Databases
Execution plans: diagnose and stabilise a slow query
Reading about the row-estimate cascade is not the same as watching a Nested Loop run half a million times because the planner believed the wrong number. Build a realistic dataset, drive a query into a planner blowup, and walk the unit’s diagnostic discipline until the estimate tracks reality — with EXPLAIN ANALYZE evidence at every step.
Turn the unit’s mental model into a reproducible loop: instrument with EXPLAIN ANALYZE and pg_stat_statements, diagnose a row-estimate cascade and a generic-plan trap from the plan output, fix each at the cause, and prove plan stability with before/after numbers under identical load.
Take a real Postgres 16 instance, seed a correlated, skewed dataset, and drive a representative query into a planner blowup. Diagnose the cause from EXPLAIN ANALYZE, fix it at the statistics/plan-cache layer (not by forcing a plan), and prove the fix with before/after measurements under the same load.
- A before/after table for the target query: scan type, join algorithm, rows-estimated vs actual on the key node, inner-loop count, p99 latency, and mean_exec_time — all measured under the same load, not estimated.
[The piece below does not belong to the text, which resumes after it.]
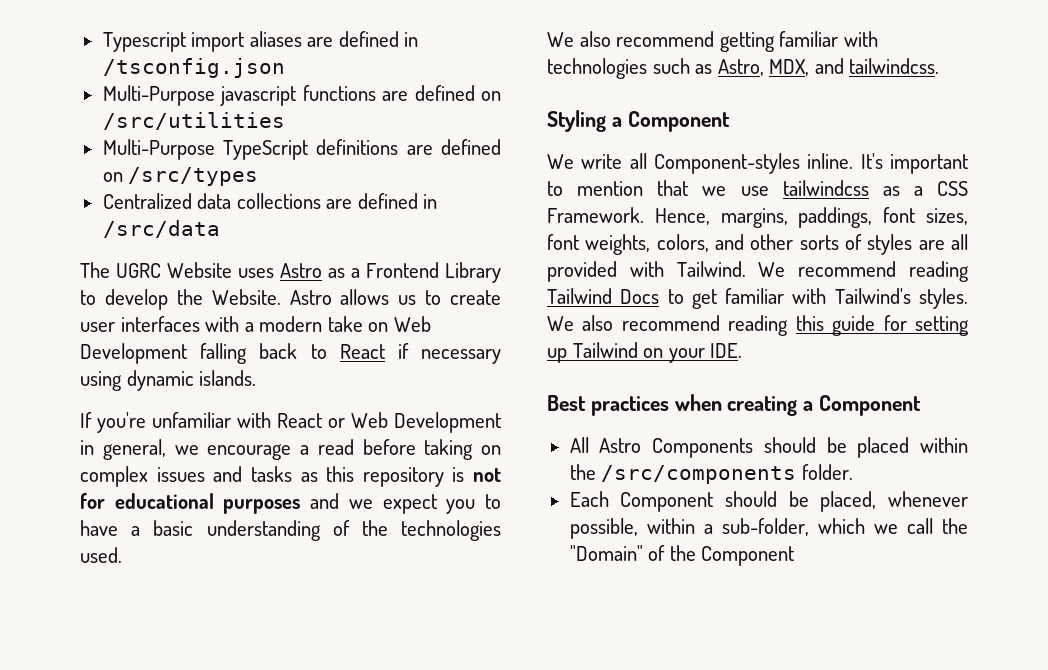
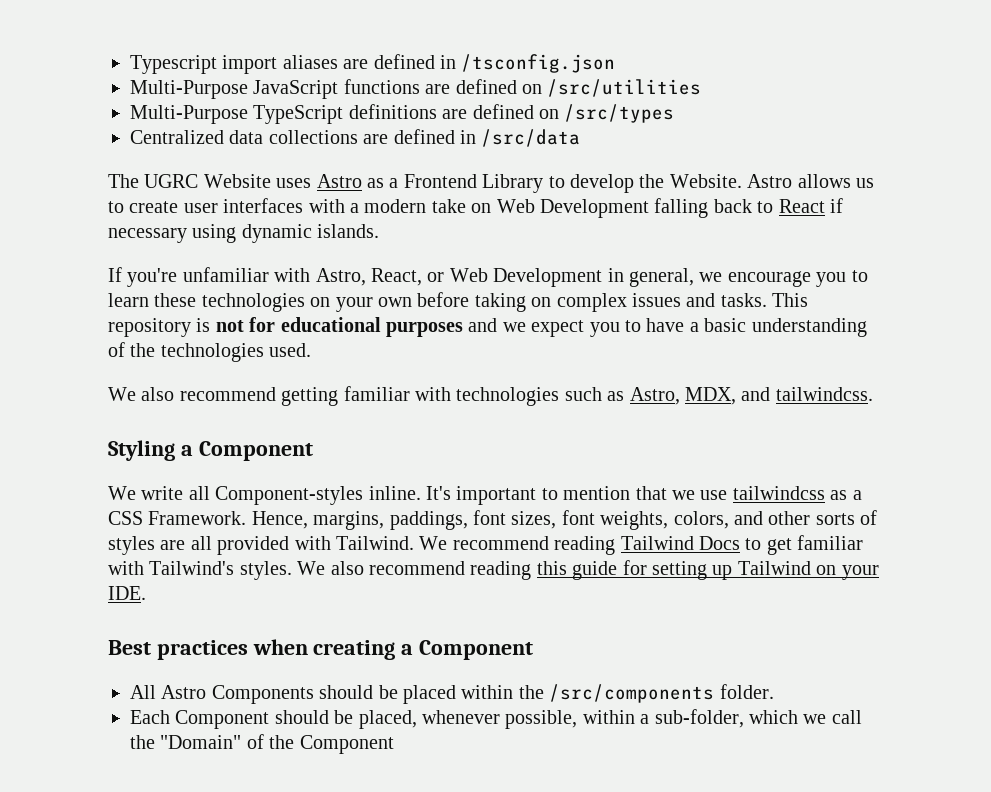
- Multi-Purpose javascript functions are defined on /src/utilities
+ Multi-Purpose JavaScript functions are defined on /src/utilities
- If you're unfamiliar with React or Web Development in general, we encourage a read before taking on complex issues and tasks as this repository is not for educational purposes and we expect you to have a basic understanding of the technologies used.
+ If you're unfamiliar with Astro, React, or Web Development in general, we encourage you to learn these technologies on your own before taking on complex issues and tasks. This repository is not for educational purposes and we expect you to have a basic understanding of the technologies used.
- The EXPLAIN ANALYZE after the statistics fix shows estimated tracking actual within ~2x on the previously-broken node, and the plan no longer uses the blown-up Nested Loop.
- Evidence of the generic-plan trap (bimodal latency, high stddev_exec_time, the GENERIC_PLAN output) and its resolution after force_custom_plan, with the prepared statement now using the correct composite index for both parameters.
- A one-paragraph write-up naming the cause of each fix (correlated-column independence assumption; generic-plan switch) and explaining why fixing the estimate or the plan-cache mode is correct where forcing a plan or rebuilding an index would not be.
- Add a one-page on-call runbook: triage from EXPLAIN ANALYZE (find the largest estimated-vs-actual gap first), the common causes (stale stats, correlated columns, non-sargable predicate, generic-plan trap), and a verification checklist.
- Build the five-layer plan-stability deploy procedure: snapshot pg_stat_statements + EXPLAIN of the top-20 before deploy, ANALYZE and re-snapshot after, and write a script that diffs plan structure and flags any mean_exec_time regression over 50%.
- Introduce a non-sargable predicate (EXTRACT(year FROM created_at) = 2026 or LOWER(email) = 'x'), show it forces a Seq Scan + Filter, then fix it with a range rewrite or an expression index / expression statistics and prove the scan changes.
- Force a work_mem spill on a large sort or hash join (Sort Method: external merge or Hash Batches > 1), then raise work_mem per session and show the spill disappear — while documenting the max_connections x work_mem budget you would not exceed globally.
This is the loop you will run in every real Postgres slow-query incident: instrument first with EXPLAIN ANALYZE and pg_stat_statements, find the largest rows-estimated vs actual gap and trace it to its predicate, fix the cause — extended statistics for correlated columns, force_custom_plan for skewed prepared statements, SSD-tuned cost constants — and verify with before/after numbers under identical load. Forcing a plan or rebuilding an index treats the symptom; fixing the estimate corrects the whole tree above it. Doing this once on a seeded dataset makes the production version muscle memory.